I only put this here because, admittedly, there's nowhere else for it. If this isn't the proper place for it, then feel free to remove it.
So I went out to celebrate my birthday with friends and family, and my brother got me some relatively sweet booze. Allegedly, Takeshi Kitano came up with the idea of Takeshi's Challenge (Takeshi no Chousenjou for you Japanophiles) while he was intoxicated, and seemingly enough this idea was also born from having a bit too much to drink, so maybe great ideas come from intoxicated minds.
Anyway, one of the things I like to do is watch videos, more specifically, a series of videos called Chrontendo wherein a person by the alias of Dr. Sparkle decides to play through every single NES/Famicom game ever made. And most of the games featured are a bunch of innocuous games that often had something to do with mahjong, baseball, or horse racing, all developed by no-name developers whose entire existence was to churn these games out. I was watching the latest episode, episode 48, and he was playing a Famicom game based on some Japanese movie about a woman investigating a tax fraud. The English title of this movie was "A Taxing Woman", and this game was apparently developed by Capcom. One of the things Dr. Sparkle said about this game is how it was based on something that wouldn't lend itself very well to a video game.

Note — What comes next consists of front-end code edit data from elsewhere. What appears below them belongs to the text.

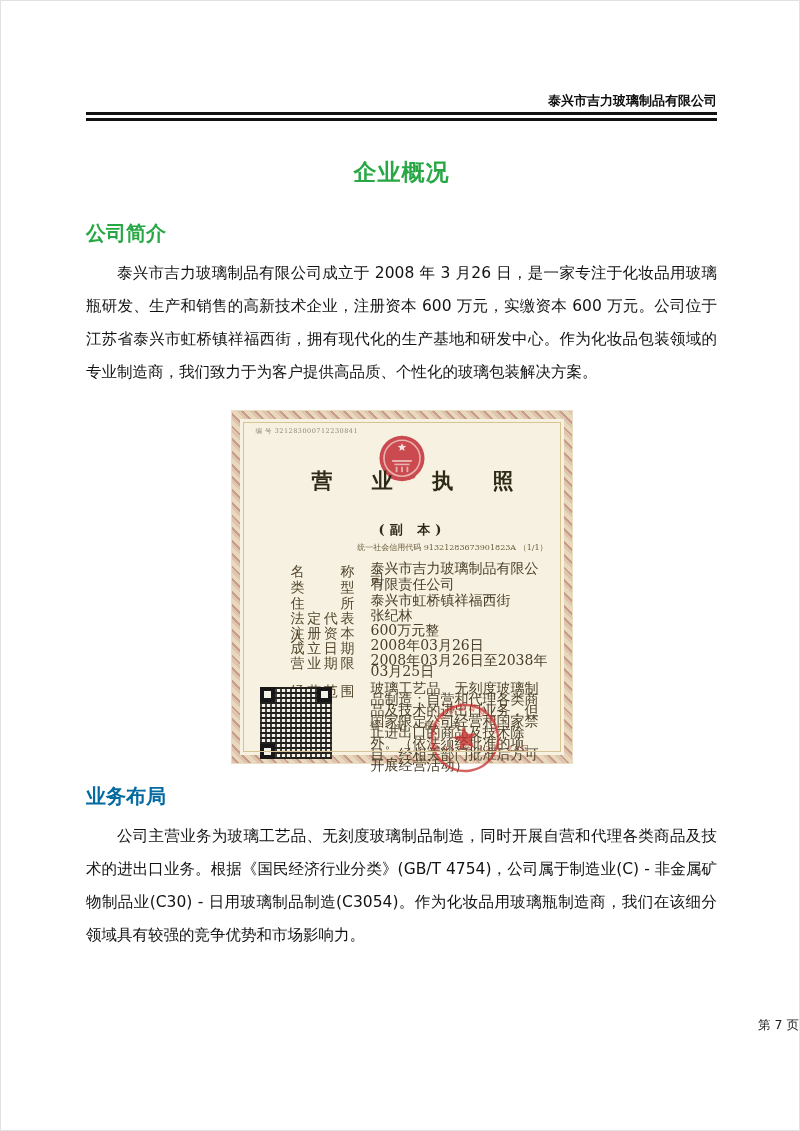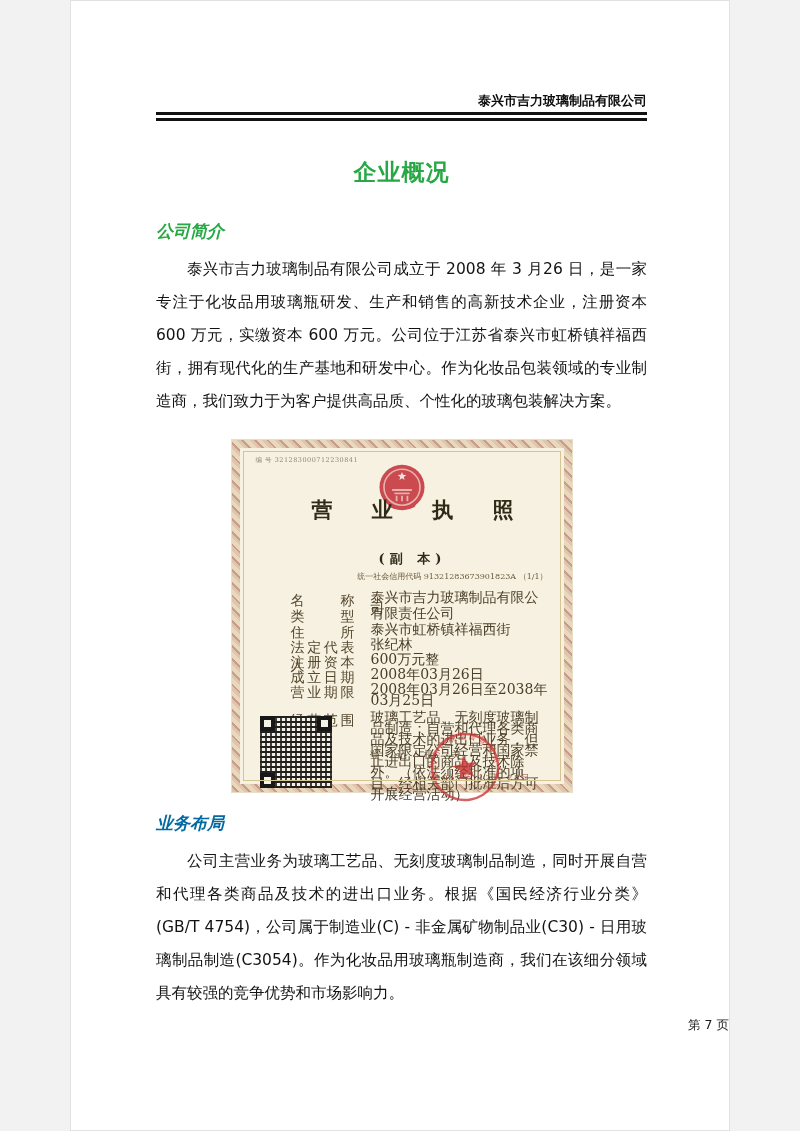--- a/index.html
+++ b/index.html
@@ -6,7 +6,7 @@
   html,body { background:#f2f2f2; }
   body { font-family:"DejaVu Sans", sans-serif; }
   .page {
-    position:relative; width:660px; height:1131px; margin:0 auto;
+    position:relative; width:800px; height:1131px; margin:0 auto;
     background:#ffffff; border:1px solid #e2e2e2; overflow:hidden;
     padding:0 82px 0 85px; color:#161616;
   }

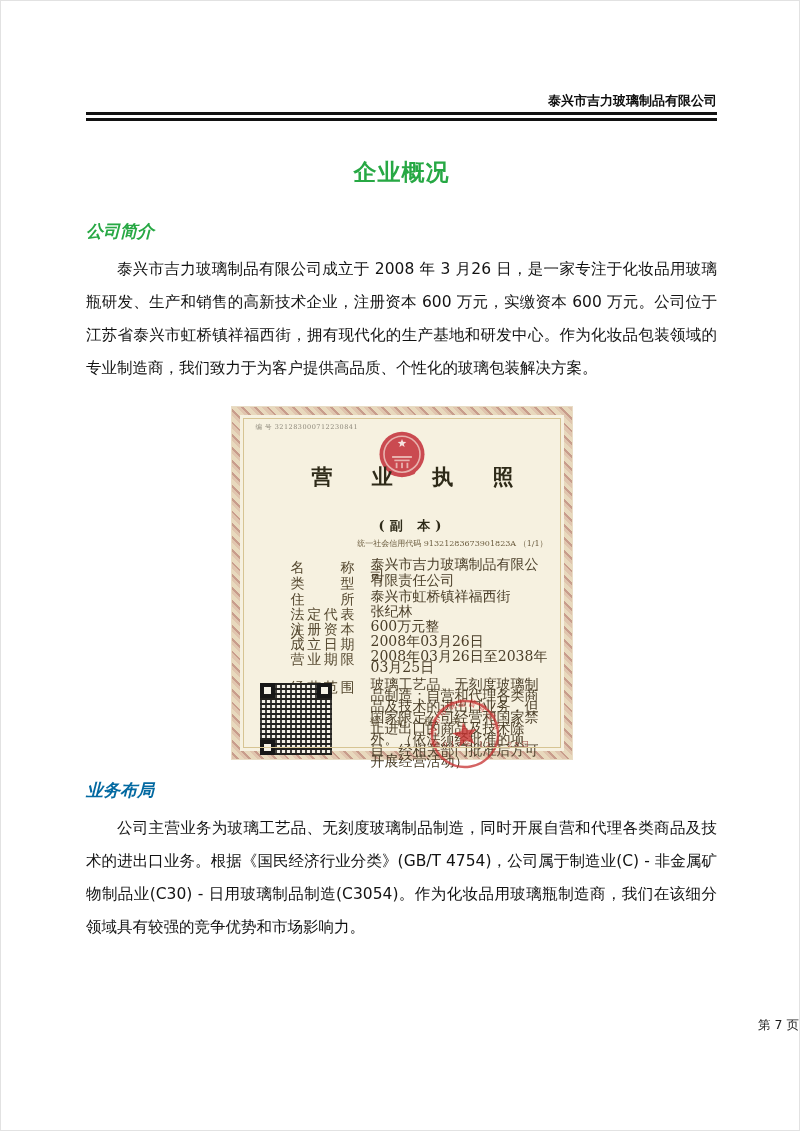--- a/index.html
+++ b/index.html
@@ -15,7 +15,7 @@
   .header-rule { margin-top:4px; height:9px; border-top:3px solid #121212; border-bottom:3px solid #121212; }
   
   .doc-title { margin-top:36px; text-align:center; font-size:23px; font-weight:bold; letter-spacing:1px; }
-  .sec-heading { font-size:17px; font-weight:bold;font-style:italic; }
+  .sec-heading { font-size:20px; font-weight:bold; }
   .sec-heading.first { margin-top:32px; }
   .sec-heading.second { margin-top:20px; }
   .para { margin-top:10px; font-size:15.5px; line-height:33px; text-align:justify; text-indent:2em; color:#121212; }

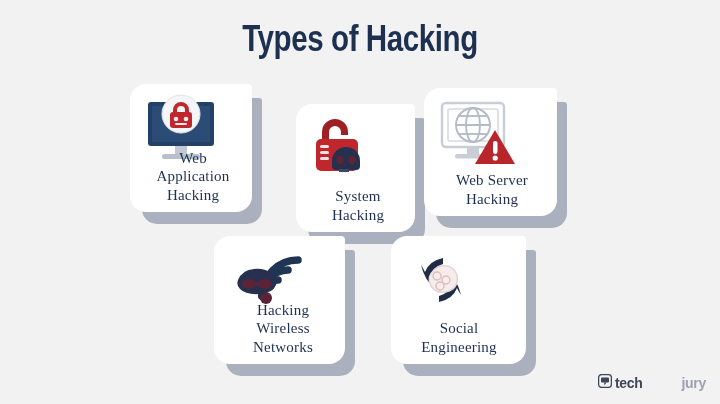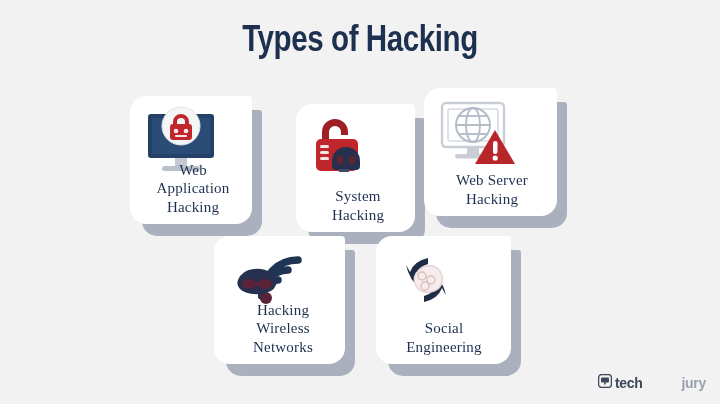--- a/index.html
+++ b/index.html
@@ -61,7 +61,7 @@
   }
 
   
-  #card-0 { left: 130px; top: 96px;  width: 122px; height: 128px; }
+  #card-0 { left: 130px; top: 84px;  width: 122px; height: 128px; }
   #card-1 { left: 296px; top: 104px;  width: 119px; height: 128px; }
   #card-2 { left: 424px; top: 88px;  width: 133px; height: 128px; }
   #card-3 { left: 214px; top: 236px; width: 131px; height: 128px; }

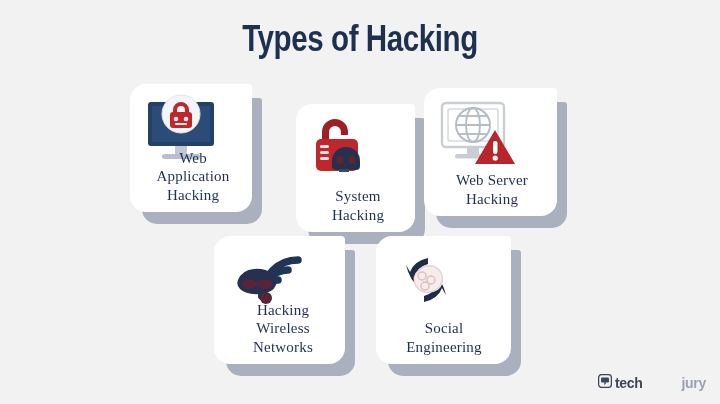--- a/index.html
+++ b/index.html
@@ -65,7 +65,7 @@
   #card-1 { left: 296px; top: 104px;  width: 119px; height: 128px; }
   #card-2 { left: 424px; top: 88px;  width: 133px; height: 128px; }
   #card-3 { left: 214px; top: 236px; width: 131px; height: 128px; }
-  #card-4 { left: 376px; top: 236px; width: 135px; height: 128px; }
+  #card-4 { left: 391px; top: 236px; width: 135px; height: 128px; }
 
   #card-0 .card-label { width: 100px; }
   #card-1 .card-label { width: 96px; }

He even said that the American equivalent of such a game would be "Hannah and her Sisters: The Video Game", and thus inspiration struck.
Now as we all know, NES games, particularly Famicom games, were very hit or miss, where most of them were playable but forgettable, so I wish to design a game (be an actual game or a "throwback") that seeks to recapture that feeling of excitement that quickly is replaced with remorse. So what better way to do that other than to make a game that's derivative off whatever was popular at the time, combined with corporate meddling in the publisher's attempt to maximize sales and profit? For starters, I was imagining this game to have a shoehorned license so that it has a boost in sales, in this case, Hannah and her Sisters. And how does the game start out? The only way you could start a game of proportions as epic as this, by having a NES-ified rendition of Woody Allen's character telling the player that "Hannah and her Sisters have been kidnapped by Ninjas". Of course, what is a Famicom game without Ninjas? Why were there so many Ninja games? Is it more than a coincidence that Ninja and Nintendo start with the same three letters?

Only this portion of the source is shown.